Fight the Anti-Vaccination Movement With Marketing Dollars

Updated

GlaxoSmithKline announced last week that it's seeking approval for the first-ever malaria vaccine. The news is remarkable for two very different reasons. It's the first vaccine to show any real effectiveness against the global scourge of malaria, which kills an estimated 600,000 people a year — most of them children.

A woman in Papua New Guinea gets the MMR vaccine. Photo: US Navy


GSK's breakthrough also highlights a curious discrepancy. Its malaria vaccine is being welcomed by African health officials even though it only offers a 25%-50% efficacy rate. Across the Atlantic in the U.S., growing numbers of consumers are forgoing vaccines that are far more effective against diseases including whooping cough and measles, and communities around the country are seeing outbreaks as a result.

Better access won't solve the problem

Part of the issue stems from poverty and inadequate health care access. Families living in poverty are less likely to have fully immunized kids. In states with their own health care exchanges and expanded Medicaid, the barriers of cost and access will fall in January, because immunizations will be free under the new law.

But in the 21 states that haven't expanded Medicaid, an estimated 7 million poor Americans will fall into a gap that disqualifies them from Medicaid without qualifying them for ACA subsidies. It's unclear how many of those people will be able to keep up with the recommended immunization schedule through schools and free clinics.

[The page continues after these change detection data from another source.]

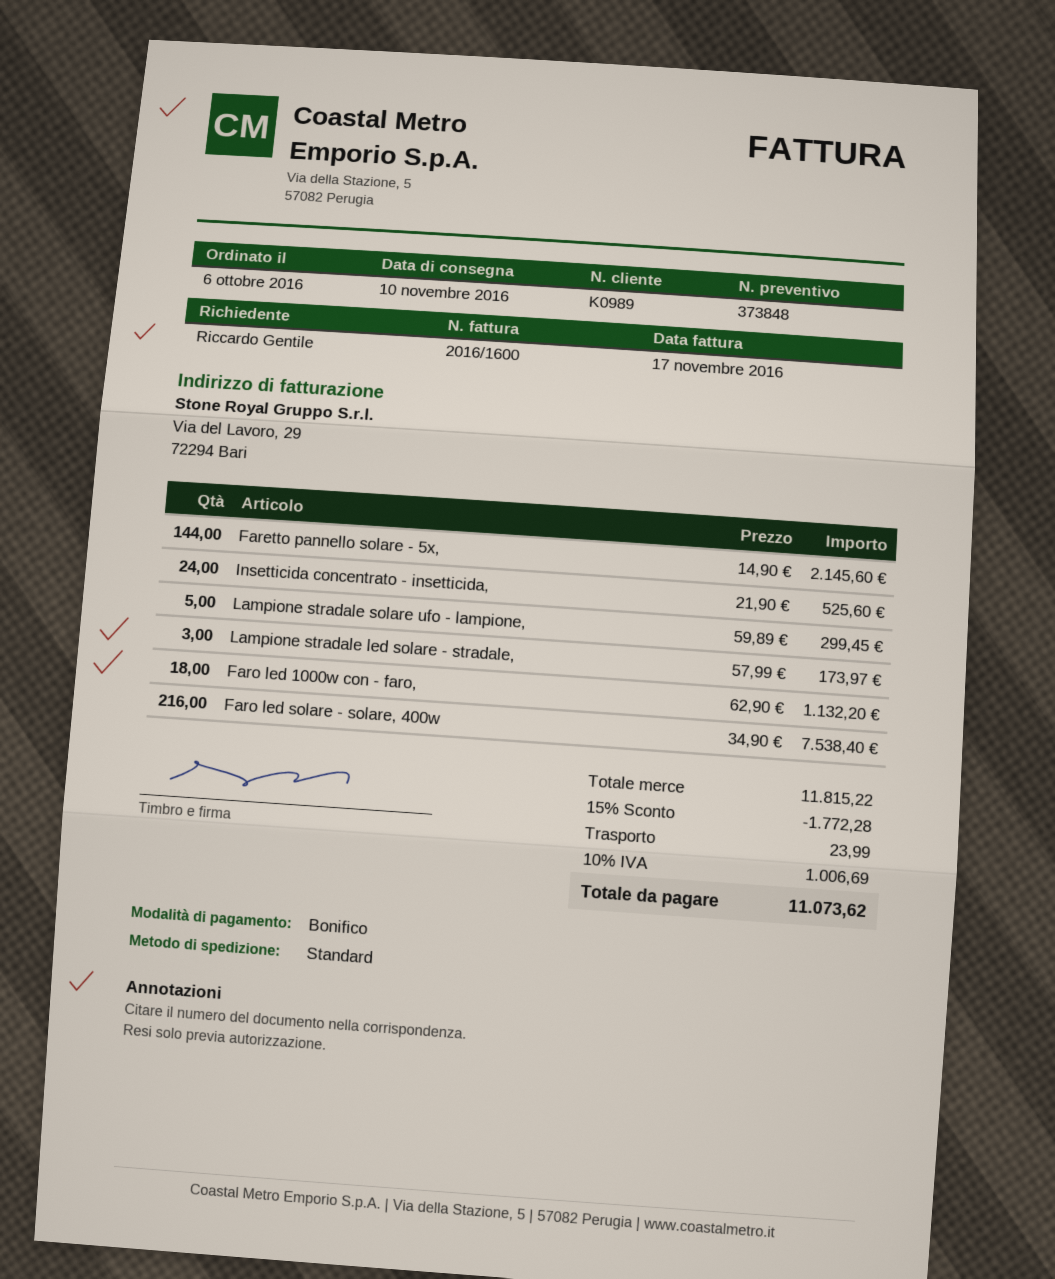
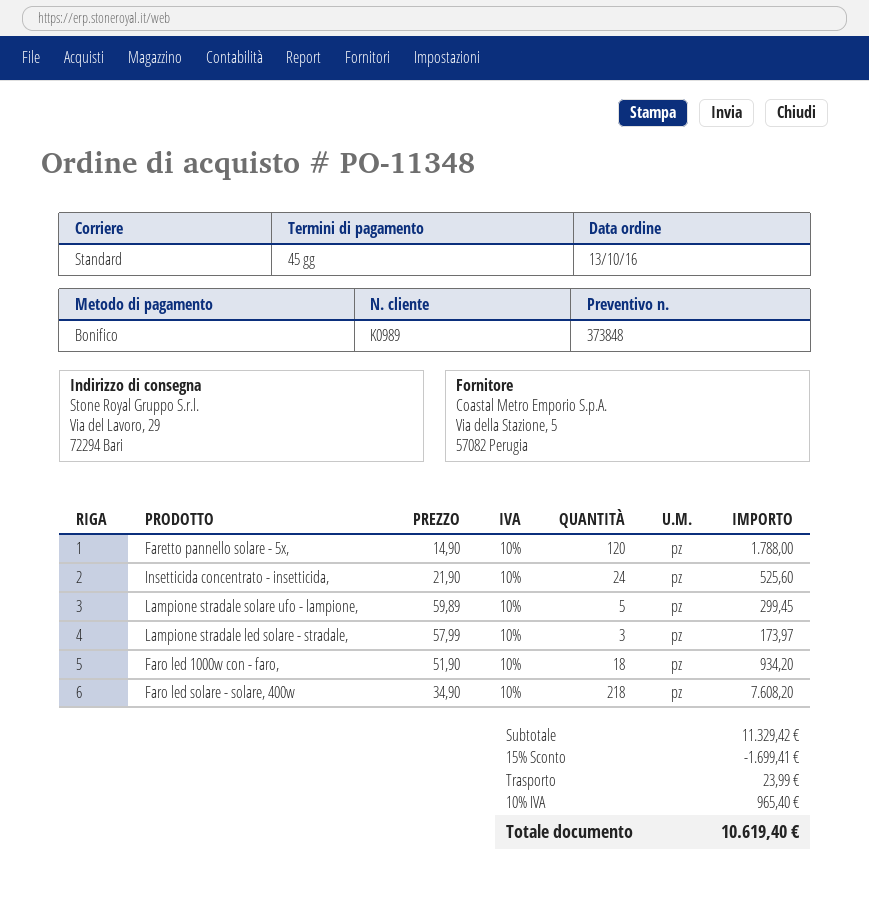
order date: 2016-10-06 -> 2016-10-13
Faretto pannello solare - 5x,: 144 x 14.90 = 2145.60 -> 120 x 14.90 = 1788.00
Faro led 1000w con - faro,: 18 x 62.90 = 1132.20 -> 18 x 51.90 = 934.20
Faro led solare - solare, 400w: 216 x 34.90 = 7538.40 -> 218 x 34.90 = 7608.20
subtotal: 11815.22 -> 11329.42
discount: 15% = 1772.28 -> 15% = 1699.41
tax: 10% = 1006.69 -> 10% = 965.40
total: 11073.62 -> 10619.40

The other group that's not following vaccine guidelines for measles and whooping cough is parents in communities where there's mistrust of modern medicine and/or the government. Obamacare won't affect their choices. They're opting out based on information from discredited researchers like Andrew Wakefield, unqualified celebrities and conspiracy theorists.

It's tempting to dismiss these parents as outliers, but they are outspoken to the point that some parents feel intimidated to say they support vaccines, and their choices are causing outbreaks like the huge whooping cough surge in California in 2010 that killed 10 infants and sickened 9,000 people, as well as last month's north Texas measles outbreak.

What's in it for parents?

Consumers always ask what's in it for them, and modern parents tend to research every step of the child-rearing journey. Vaccine makers and public health agencies have left a void in the American conversation where a compelling description of vaccine benefits should be, and anti-vaccine advocates have filled that gap with scary claims about what could happen if you vaccinate your child. There are risks associated with vaccines, such as allergic reactions, but the notion that vaccines cause autism has been thoroughly debunked.

The benefits of immunizations should be obvious. But so should the benefits of eating right and exercising, and we still hear about them every day. We live in a society where the absence of vaccine-preventable disease has rendered shot benefits invisible — until someone brings home measles from abroad and shares it with the unvaccinated members of his congregation.

Dry reports from an epidemiological perspective don't speak to the mother who's heard erroneous claims that the MMR shot could give her son autism. Vaccination campaigns aimed at parents of newborns don't click with parents of tweens and teens, who still need boosters. (Full disclosure: I used to worry about thimerosal in vaccines and delayed some of my oldest child's shots with my doctor's input. These days we follow the schedule to the letter.)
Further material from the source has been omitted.